Son arrivée décide tout. Il n’y a qu’un cri : « À mort ! » Des officiers de la garde nationale veulent lutter, un capitaine garibaldien, un hercule, Herpin-Lacroix, se cramponne aux parois du couloir. On le meurtrit, on force l’entrée ; Clément Thomas est précipité vers le jardin, derrière la maison ; les balles le suivent, il tombe face à terre. Il n’est pas mort que les soldats du 88e ont brisé les croisées de la chambre du général Lecomte, l’entraînent vers le jardin où les balles le tuent. Aussitôt, les fureurs s’apaisent. Dix officiers encore sont là : personne ne les menace. Ils sont ramenés au Château-Rouge et, la nuit venue, Jaclard les met en liberté.
À la même heure, gare d’Orléans, la foule arrêtait un officier général en grand uniforme. Elle croyait tenir d’Aurelles ; c’était Chanzy. Le malentendu pouvait être mortel. Des officiers fédérés, un adjoint du XIVe, Léo Meillet, s’interposent, le protègent, le mettent en sûreté dans la prison du secteur où il trouve le général Langourian, également arrêté. On ne pouvait sans danger relâcher les généraux, mais le député Turquet, qui accompagnait Chanzy, fut mis en liberté.
Peu à peu, les bataillons fédérés prenaient l’offensive. Brunel enveloppait la caserne du Prince-Eugène, occupée par le 120e de ligne, tout prêt à fraterniser. Les portes se laissèrent forcer. Le commandant, entouré d’officiers, voulant prendre des airs, Brunel fit coffrer tout ce monde ; de là, il descendit par la rue du Temple vers l’Hôtel de Ville. Pindy s’y acheminait par la rue Vieille-du-Temple et Ranvier par les quais.
L’Imprimerie nationale est occupée à cinq heures. À six heures, on bat en brèche les portes de la caserne Napoléon. Une décharge sort et renverse trois personnes ; les lignards crient par les fenêtres : « Vive la République ! Ce sont les gendarmes qui ont tiré ! » puis ouvrent les portes et livrent leurs fusils .

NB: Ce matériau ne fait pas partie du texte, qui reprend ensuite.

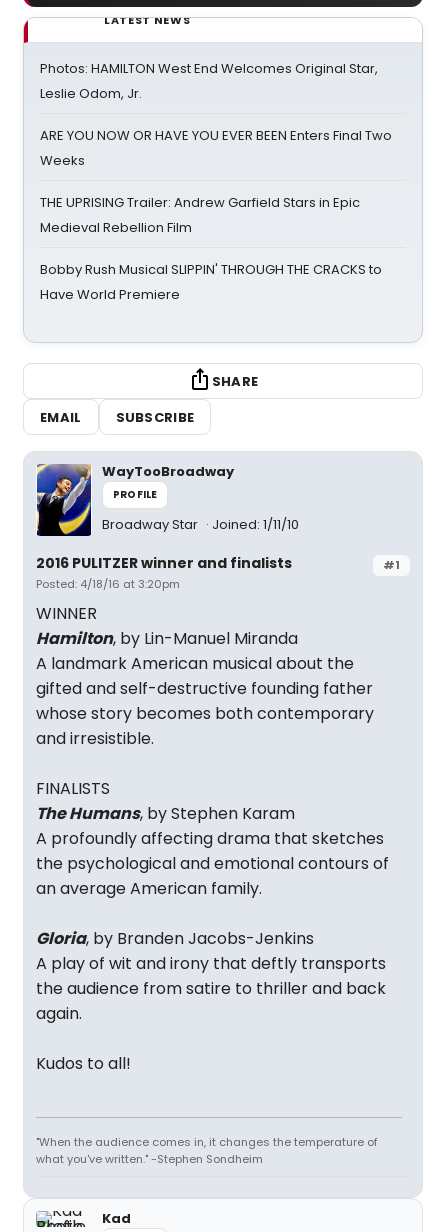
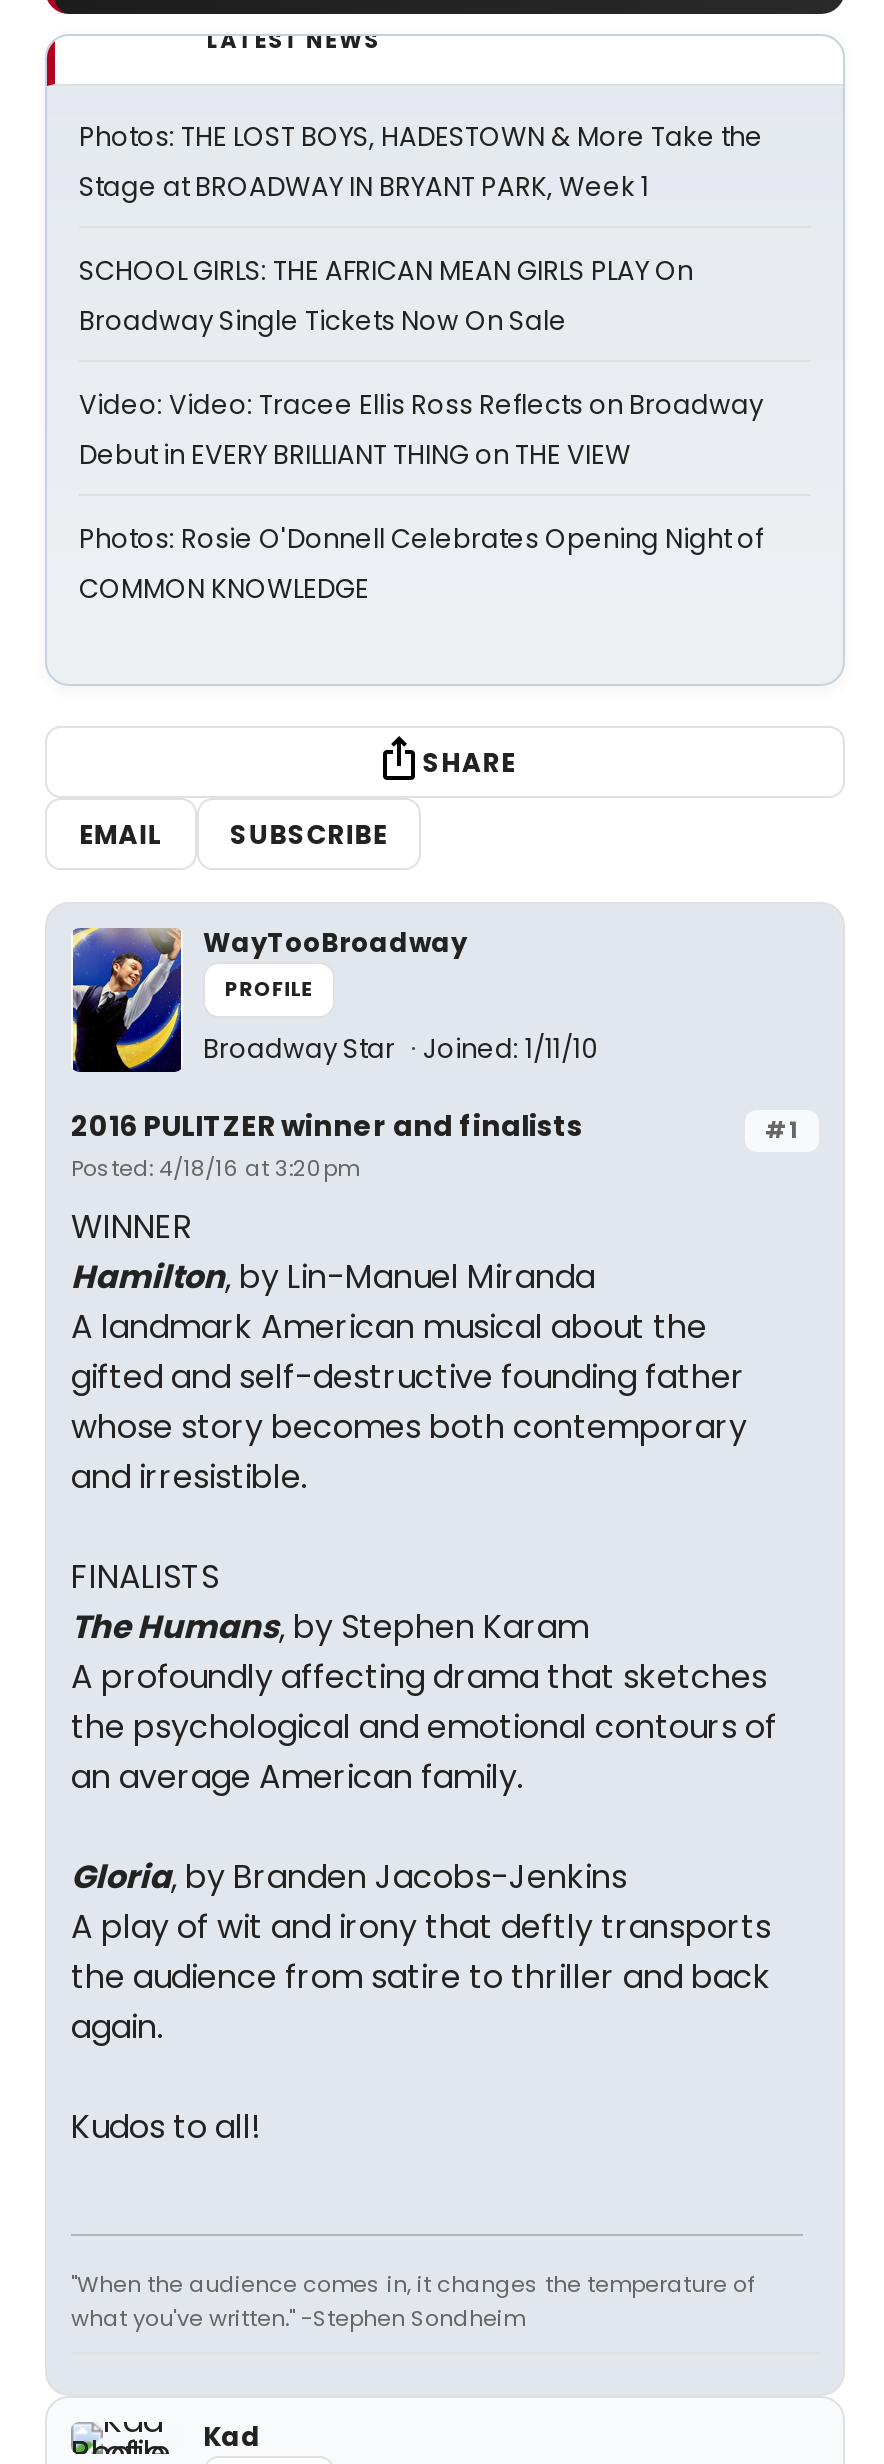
- Photos: HAMILTON West End Welcomes Original Star,
- Leslie Odom, Jr.
+ Photos: THE LOST BOYS, HADESTOWN & More Take the
+ Stage at BROADWAY IN BRYANT PARK, Week 1

- ARE YOU NOW OR HAVE YOU EVER BEEN Enters Final Two
- Weeks
+ SCHOOL GIRLS: THE AFRICAN MEAN GIRLS PLAY On
+ Broadway Single Tickets Now On Sale

- THE UPRISING Trailer: Andrew Garfield Stars in Epic
- Medieval Rebellion Film
+ Video: Video: Tracee Ellis Ross Reflects on Broadway
+ Debut in EVERY BRILLIANT THING on THE VIEW

- Bobby Rush Musical SLIPPIN' THROUGH THE CRACKS to
- Have World Premiere
+ Photos: Rosie O'Donnell Celebrates Opening Night of
+ COMMON KNOWLEDGE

À sept heures et demie, l’Hôtel de Ville est cerné. Les gendarmes qui l’occupent s’enfuient par le souterrain de la caserne Lobau. Vers huit heures et demie, Jules Ferry et Vabre, totalement abandonnés par leurs hommes, laissés sans ordres par le Gouvernement, partent à leur tour. Peu après, la colonne Brunel débouche sur la place et prend possession de la Maison commune déserte et noire. Brunel fait allumer le gaz et hisser le drapeau rouge au beffroi.
Les bataillons ne cessent plus d’affluer. Brunel commença des barricades rue de Rivoli, sur les quais, garnit les abords, distribua les postes et lança de fortes patrouilles. L’une d’elles, cernant la mairie du Louvre où les maires délibéraient, faillit prendre Jules Ferry, qui sauta par la fenêtre.